INSTRUCTIONS TO FOLLOW
Transcribe the stretch of entries below from the line with "Pita gyros: 60" through the line with "total: 3611.45 -> 4240.82", exactly and with both ends included; leave out all other lines.

DATA SUPPLIED

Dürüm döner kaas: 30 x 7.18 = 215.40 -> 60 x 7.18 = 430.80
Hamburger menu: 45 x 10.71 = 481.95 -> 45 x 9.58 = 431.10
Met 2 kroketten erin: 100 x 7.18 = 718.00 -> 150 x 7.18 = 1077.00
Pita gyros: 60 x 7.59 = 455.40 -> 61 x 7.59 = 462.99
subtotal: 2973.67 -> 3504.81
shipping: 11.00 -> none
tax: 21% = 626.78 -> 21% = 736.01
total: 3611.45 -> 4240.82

---

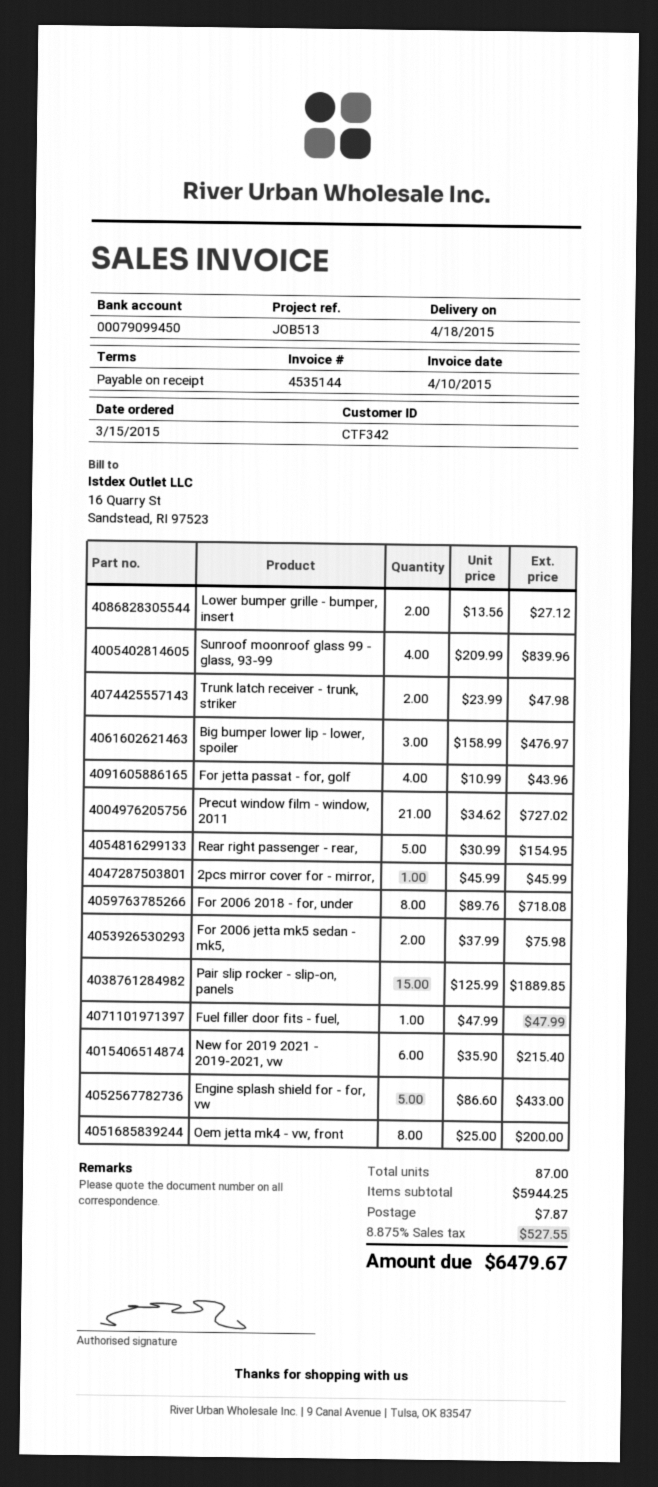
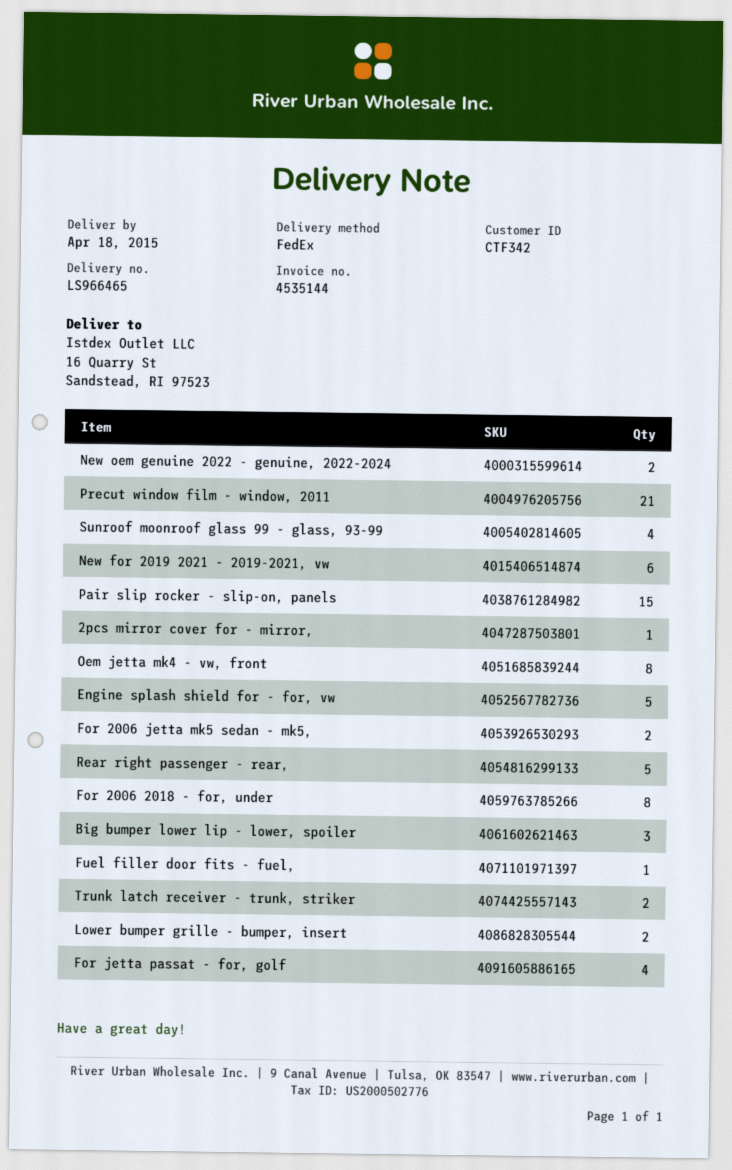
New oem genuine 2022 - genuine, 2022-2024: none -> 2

SOLVED PROBLEM
Pita gyros: 60 x 7.59 = 455.40 -> 61 x 7.59 = 462.99
subtotal: 2973.67 -> 3504.81
shipping: 11.00 -> none
tax: 21% = 626.78 -> 21% = 736.01
total: 3611.45 -> 4240.82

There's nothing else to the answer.